No doubt about it, we’ve seen A LOT of rain this summer and early fall. One of the most frequently asked questions has been “does this mean we’re in for a snowy winter”? In short – there’s no correlation between a wet summer and what it means for winter. However, if temperatures turn cold and the storms keep coming… well… snow would follow.
That’s more of a long range outlook though. In the short term, we have a storm on the way for Friday that while it features mostly rain, it’s actually a sign of a pattern shift for the middle of the month.
Here’s a look at that Friday storm. It’s a coastal storm that looks to be a fairly quick mover. Most, if not all of Friday will be rather wet. Bad news for the high school football playoff games. Second week in a row of soggy Friday weather.
The temperature map is from the Climate Prediction Center for Monday – Friday of next week. They’re also locked into the idea of this Friday storm being a pattern changer. Much of the country is set to see a deep trough with below to much below average temperatures for much of the week. Now when you combine much below average temperatures with a storm… you leave the door open for some snow.
The reason for this shot of cold air next week is directly related to something called the “PNA index”. The Pacific/North American teleconnection pattern (PNA) essentially measures the polar jet stream’s strength and how willing or reluctant cold air in Canada is to descending into the Eastern United States. When it enters a “positive phase”, cold air is much more willing to pour into our region. However, the same can be said when there’s a shift underway from the negative phase to the positive phase. Current indications show that there’s a strong trend from a negative phase to at the very least, a neutral phase by next week. And wouldn’t you know….
… our weather models are hip to the idea of this shift and they are all displaying a deep trough in the jet stream carved out in the Eastern US. This will be the culprit for the much below average temperatures.

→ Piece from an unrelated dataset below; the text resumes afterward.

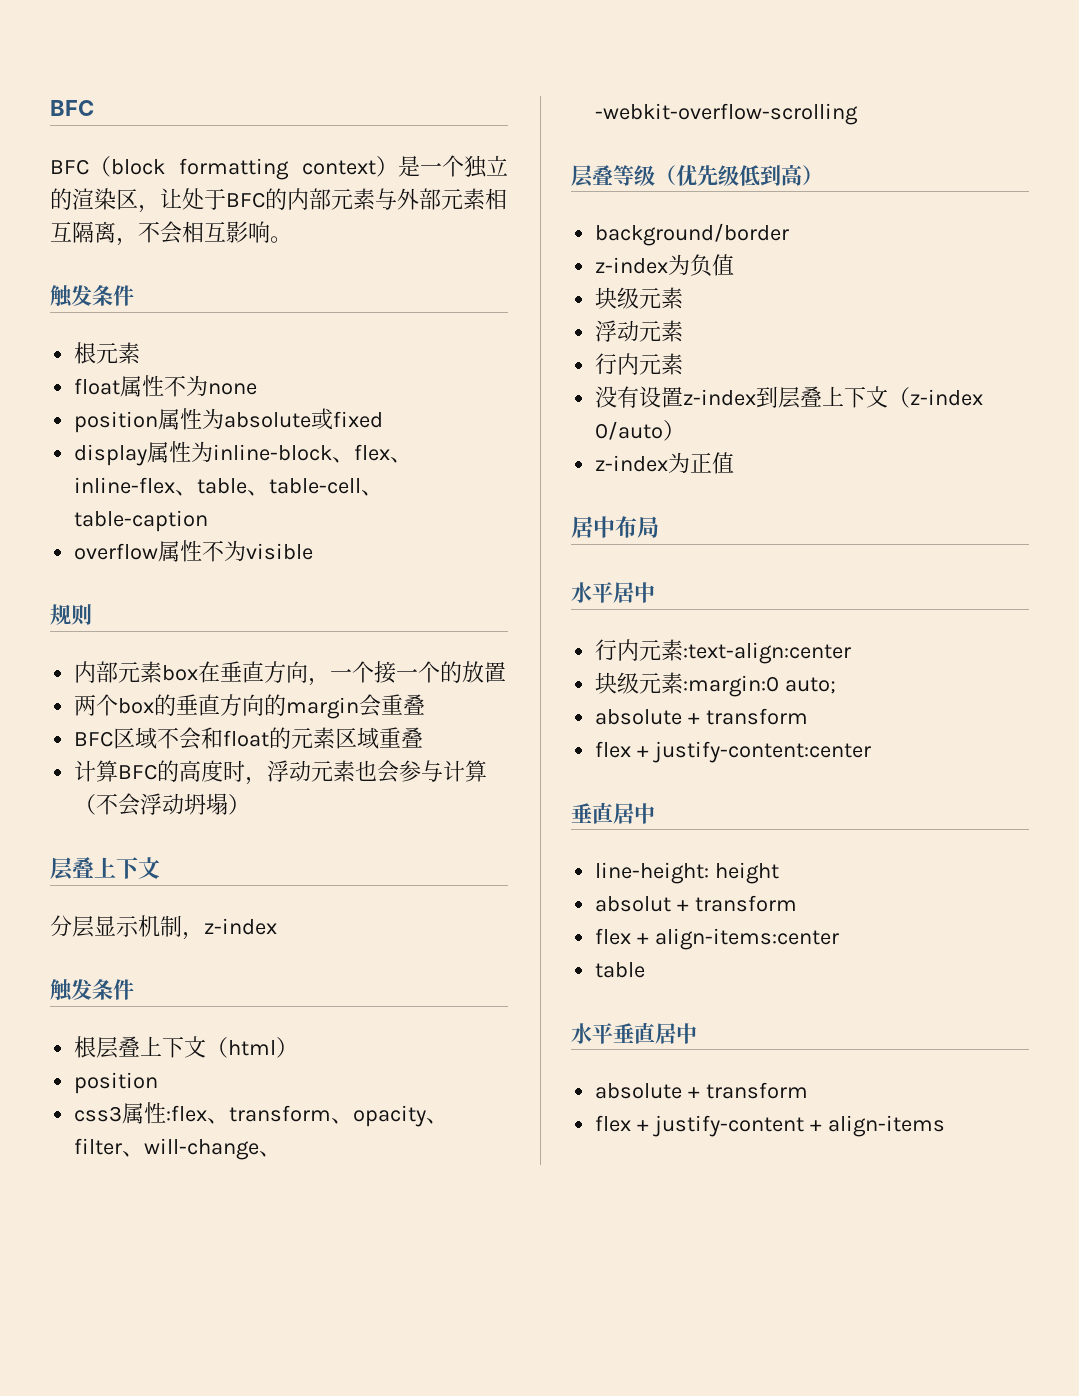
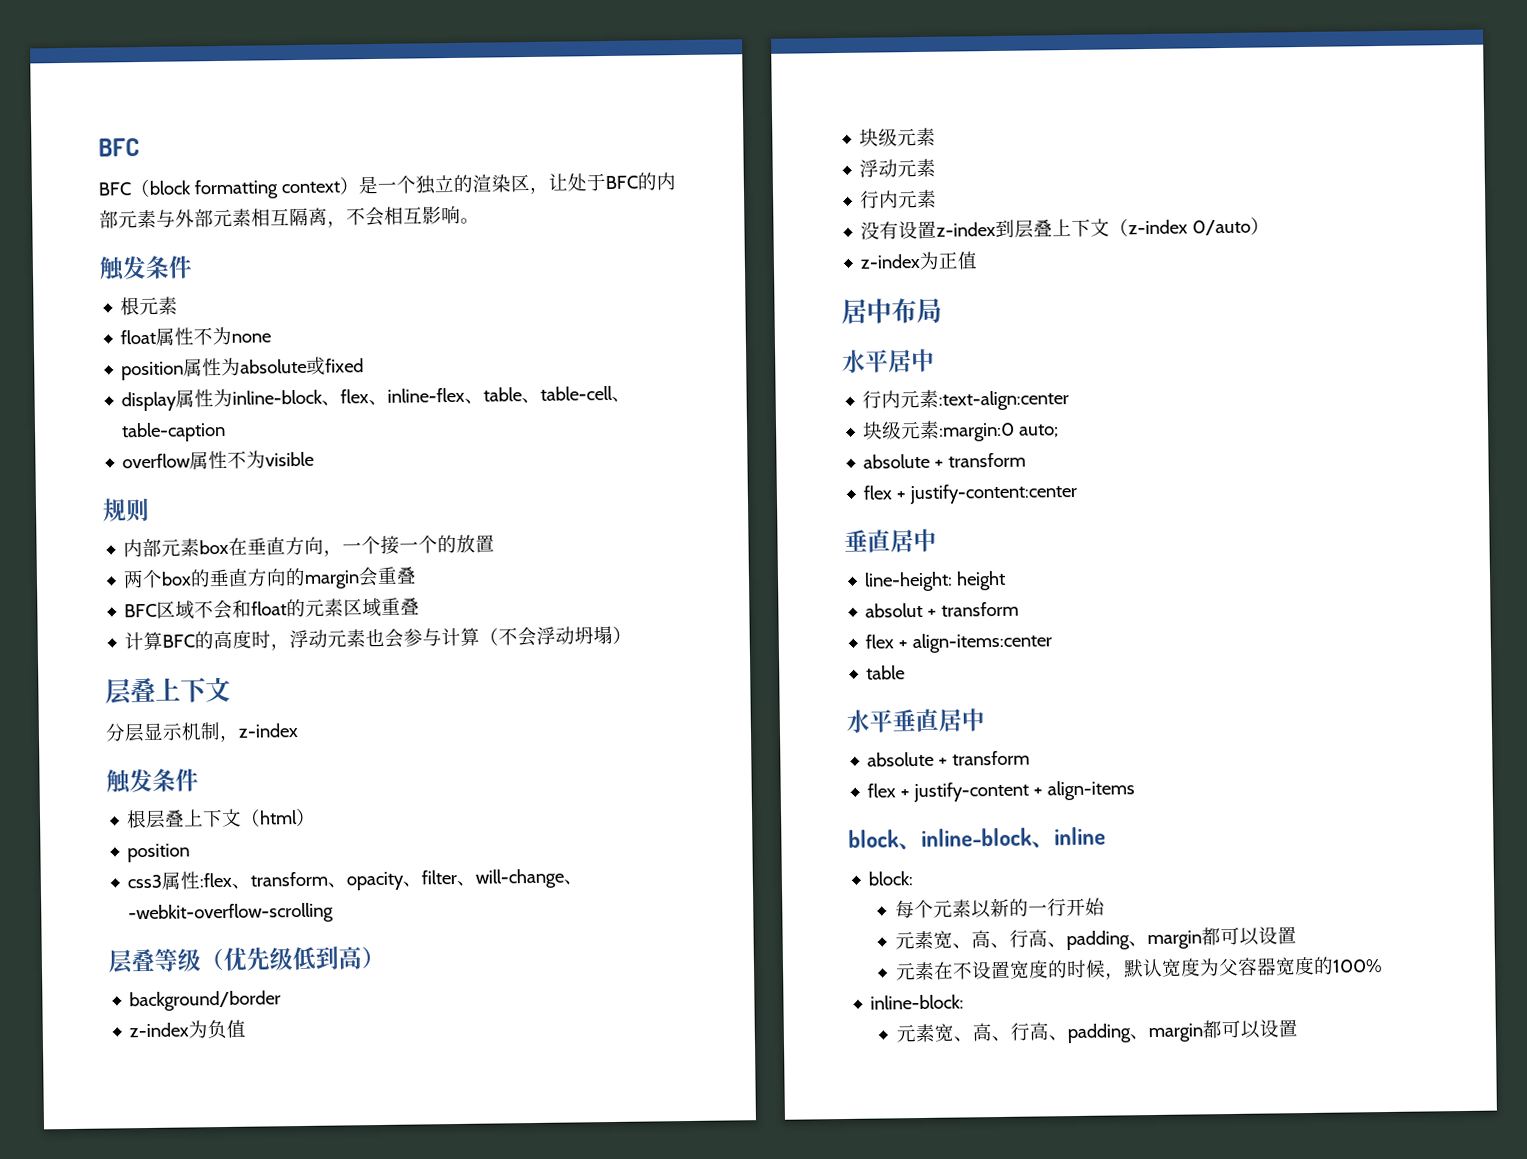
(945, 1126) none -> [848,826,1106,850] [868,871,914,886] [894,897,1106,919] [894,926,1297,951] [894,956,1383,981] [870,994,965,1010] [895,1019,1298,1044] // block、inline-block、inline // block: // 每个元素以新的一行开始 // 元素宽、高、行高、padding、margin都可以设置 // 元素在不设置宽度的时候，默认宽度为父容器宽度的100% // inline-block: // 元素宽、高、行高、padding、margin都可以设置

Weather model guidance is also hip to the idea of a coastal storm developing next Tuesday (November 13th). While we don’t have good blocking in place to lock in a bunch of cold air, there are a number of factors that do remain up in the air at this point in time. Things like track, trough position and tilt, timing of the storm (day versus night), and just how cold the air is in that trough will ultimately determine the precipitation type.
It currently looks like a cold rain going over to some squally snow showers Wednesday (November 14th) as the storm pulls away.
Winter lovers, there’s no slam dunk major winter storms just yet, but this active pattern and shots of colder air are a sign for hope.